ABOUT THIS EXERCISE:
Among the entries below, find the lines holding "bottom" and copy them.

[Code change snippets]
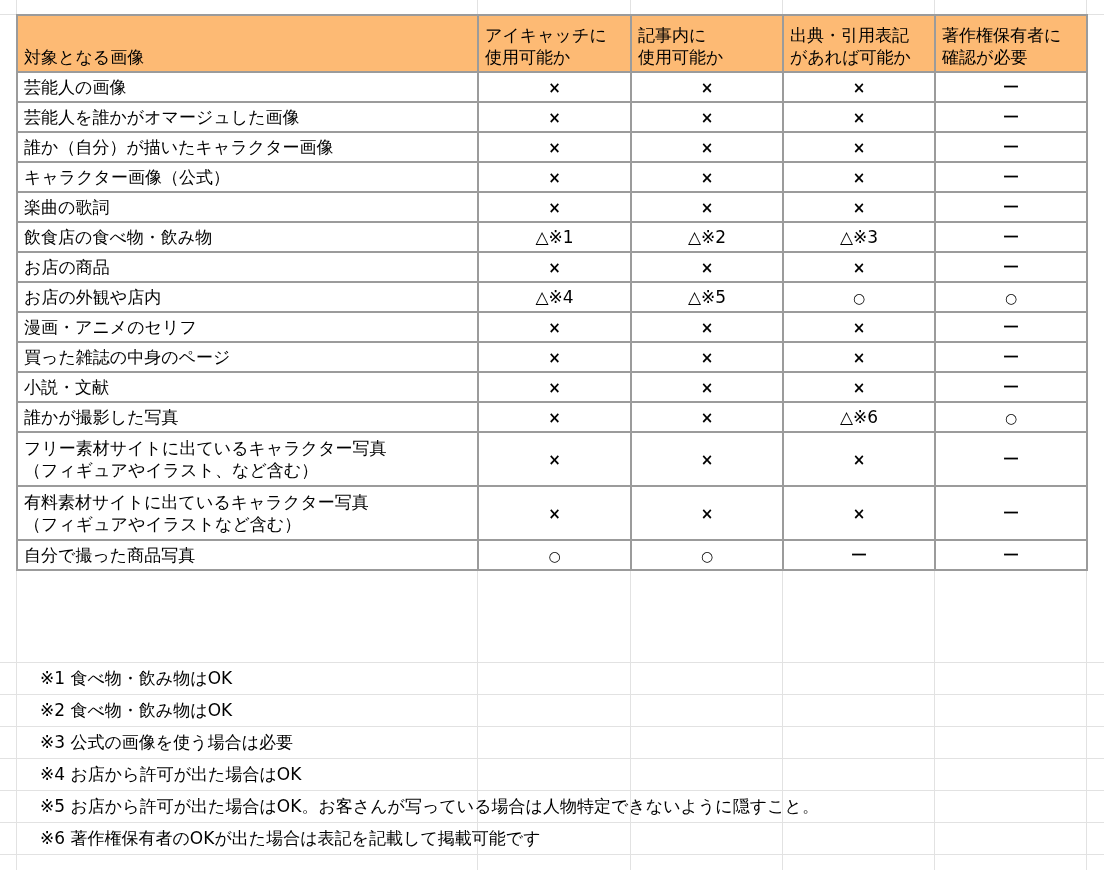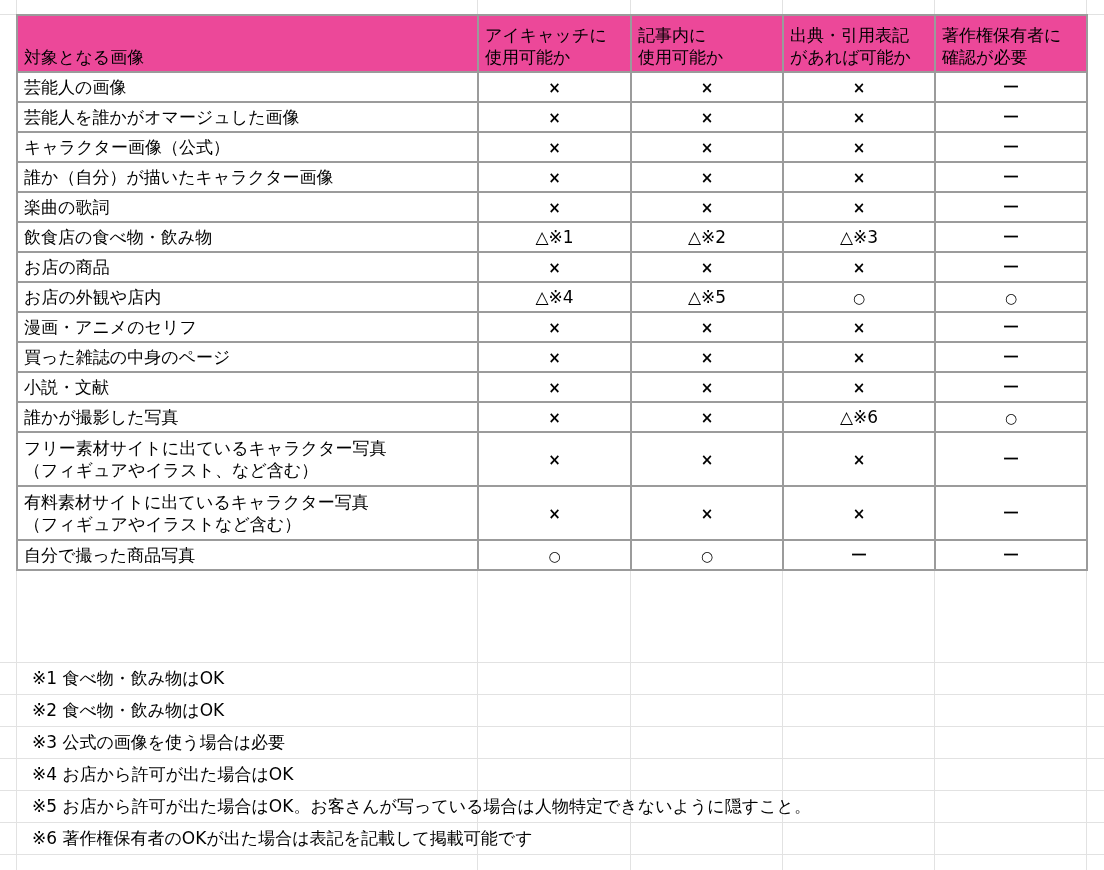--- a/index.html
+++ b/index.html
@@ -12,7 +12,7 @@
                table-layout:fixed; width:1070px; background:#fff; }
   table.main td, table.main th { border:2px solid #9b9b9b; padding:0 6px;
                font-size:17px; font-weight:normal; overflow:hidden; white-space:nowrap; }
-  table.main th { background:#ec4899; text-align:left; vertical-align:bottom;
+  table.main th { background:#fdba74; text-align:left; vertical-align:bottom;
                line-height:22px; padding-bottom:3px; }
   table.main td.c { text-align:center; }
   table.main td.l { text-align:left; line-height:22px;margin-top:16px; }

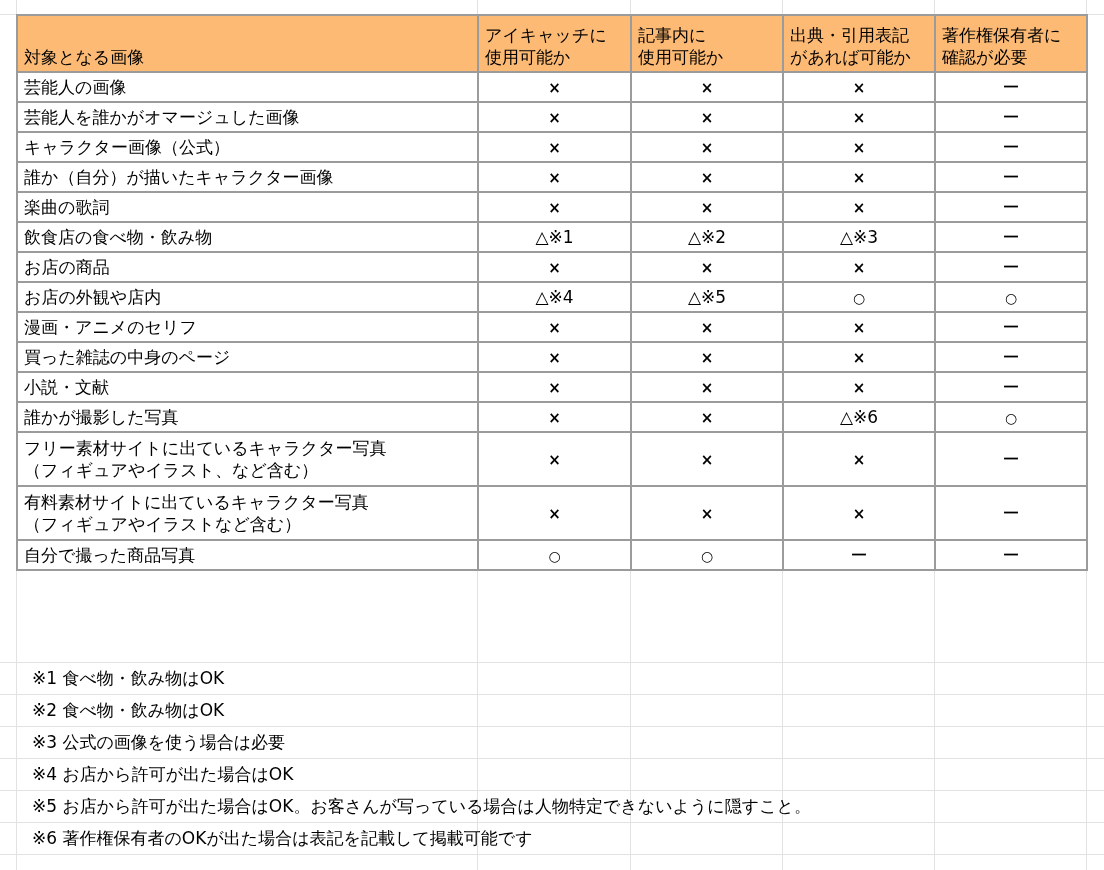--- a/index.html
+++ b/index.html
@@ -77,14 +77,14 @@
         <td class="c"><span>ー</span></td>
       </tr>
       <tr class="r1">
-        <td class="l"><span>キャラクター画像（公式）</span></td>
+        <td class="l"><span>誰か（自分）が描いたキャラクター画像</span></td>
         <td class="c"><span class="sym-x">×</span></td>
         <td class="c"><span class="sym-x">×</span></td>
         <td class="c"><span class="sym-x">×</span></td>
         <td class="c"><span>ー</span></td>
       </tr>
       <tr class="r1">
-        <td class="l"><span>誰か（自分）が描いたキャラクター画像</span></td>
+        <td class="l"><span>キャラクター画像（公式）</span></td>
         <td class="c"><span class="sym-x">×</span></td>
         <td class="c"><span class="sym-x">×</span></td>
         <td class="c"><span class="sym-x">×</span></td>

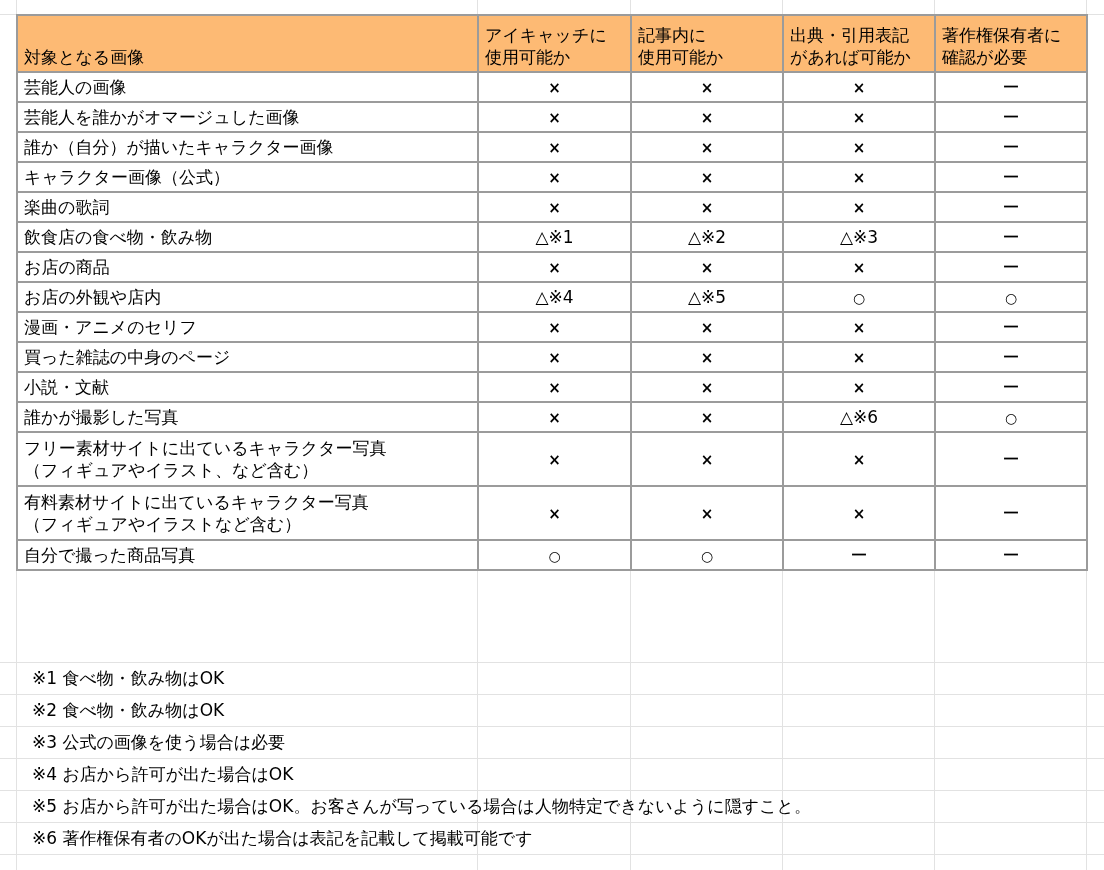--- a/index.html
+++ b/index.html
@@ -22,7 +22,7 @@
   .sym-x { font-weight:bold; font-size:15px; }
   .sym-o { font-size:14px; }
   .notes { position:absolute; left:16px; top:662px; width:1088px; }
-  .note { height:32px; line-height:32px; padding-left:16px; font-size:17px; white-space:nowrap; }
+  .note { height:32px; line-height:32px; padding-left:24px; font-size:17px; white-space:nowrap; }
 </style>
 </head>
 <body>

SOLUTION FOR THIS PROBLEM:
-  table.main th { background:#ec4899; text-align:left; vertical-align:bottom;
+  table.main th { background:#fdba74; text-align:left; vertical-align:bottom;
                line-height:22px; padding-bottom:3px; }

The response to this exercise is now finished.